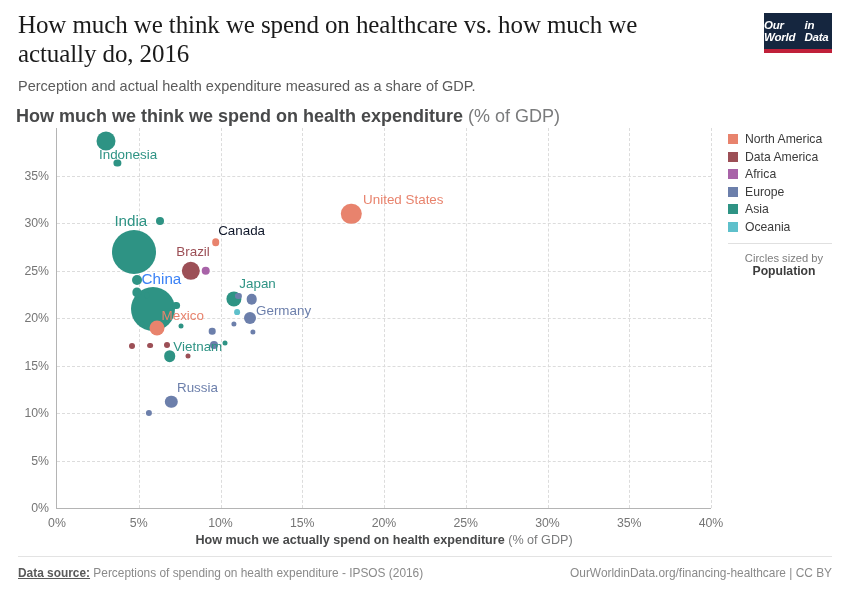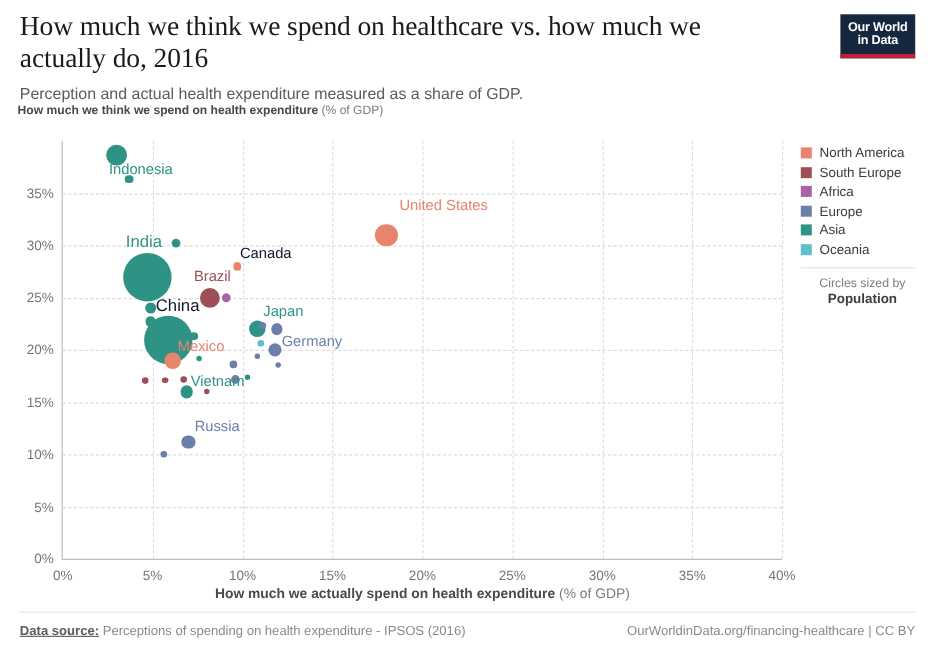"Our World" #owid-logo { flex-direction: column -> none; font-style: none -> italic }
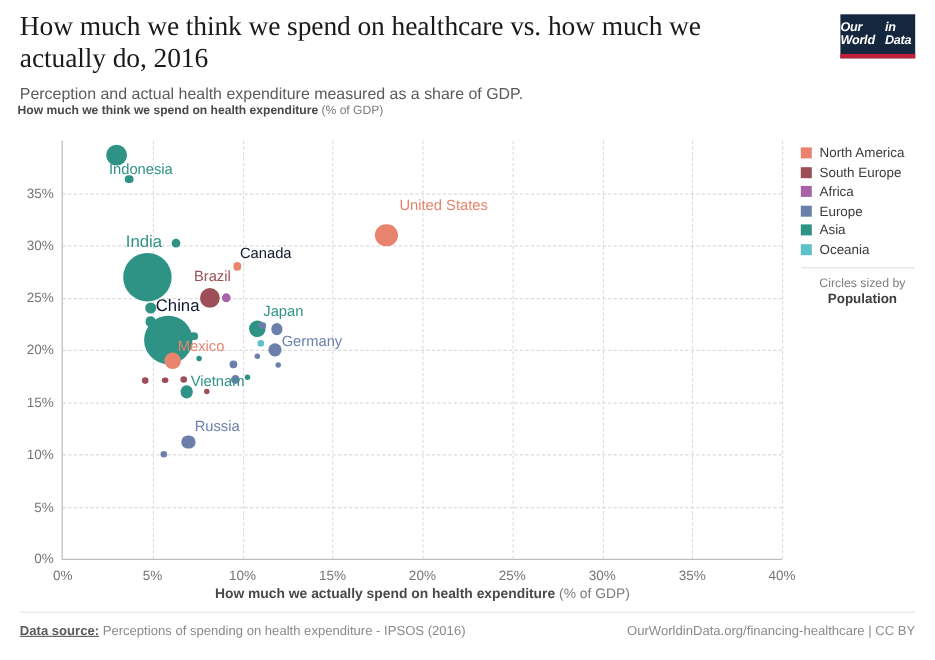"How much we think we spend on health" #y-axis-title { font-size: 11px -> 18px; top: 95px -> 106px }
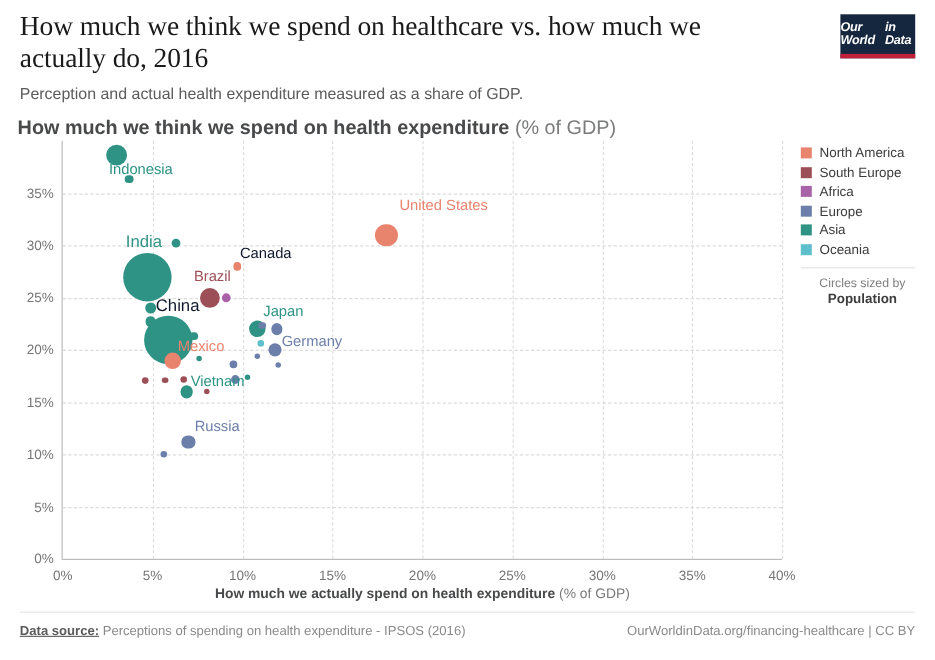"South Europe" span.legend-label { text: South Europe -> Data America }
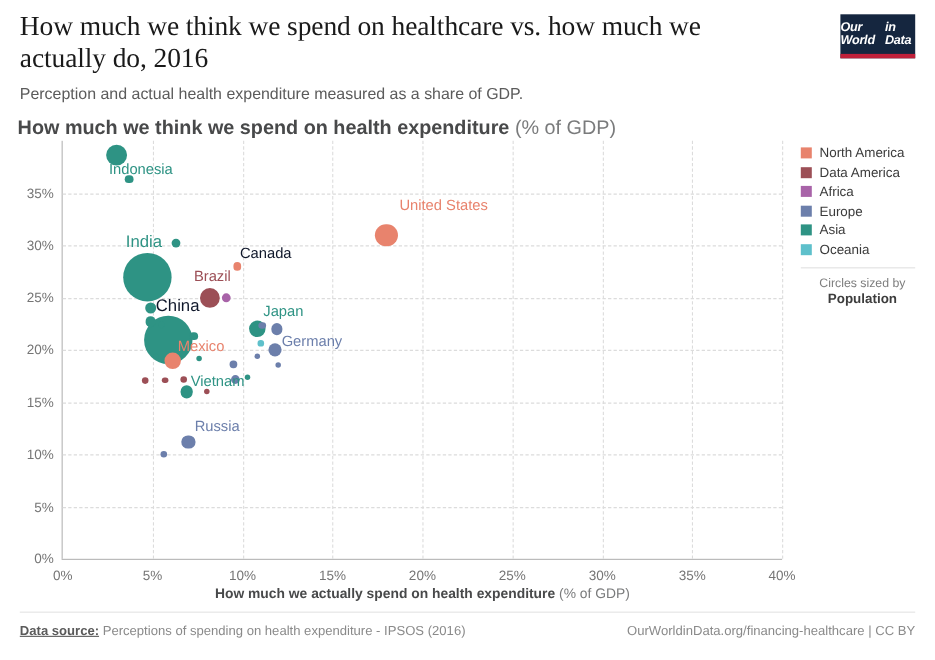"United States" div.point-label { top: 58px -> 71px }
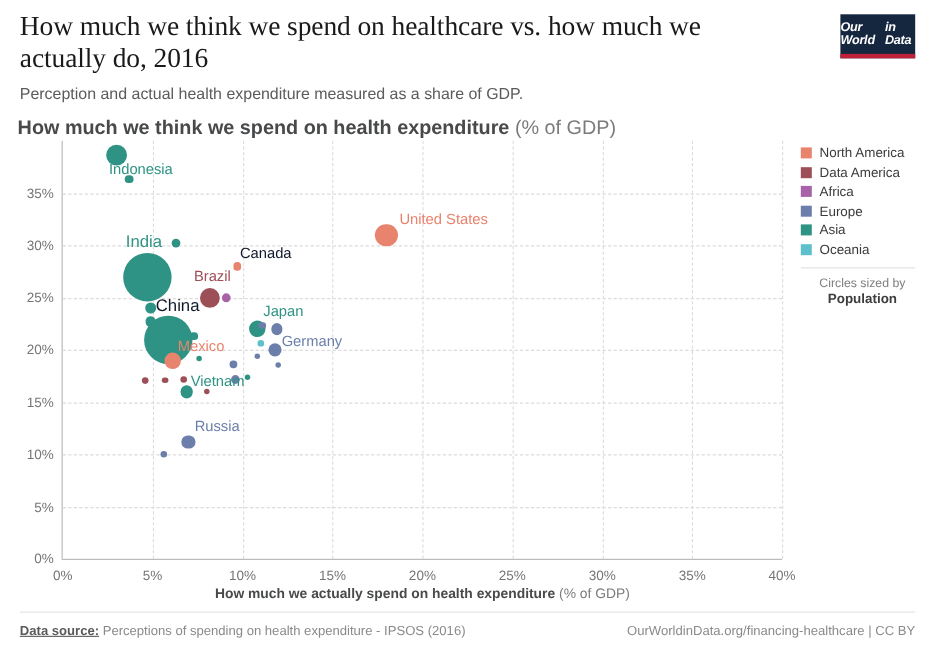"China" div.point-label { color: #0f172a -> #3b82f6 }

──────

Reprint every record exactly and skip the pictures.

"Our World" #owid-logo { flex-direction: column -> none; font-style: none -> italic }
"How much we think we spend on health" #y-axis-title { font-size: 11px -> 18px; top: 95px -> 106px }
"South Europe" span.legend-label { text: South Europe -> Data America }
"United States" div.point-label { top: 58px -> 71px }
"China" div.point-label { color: #0f172a -> #3b82f6 }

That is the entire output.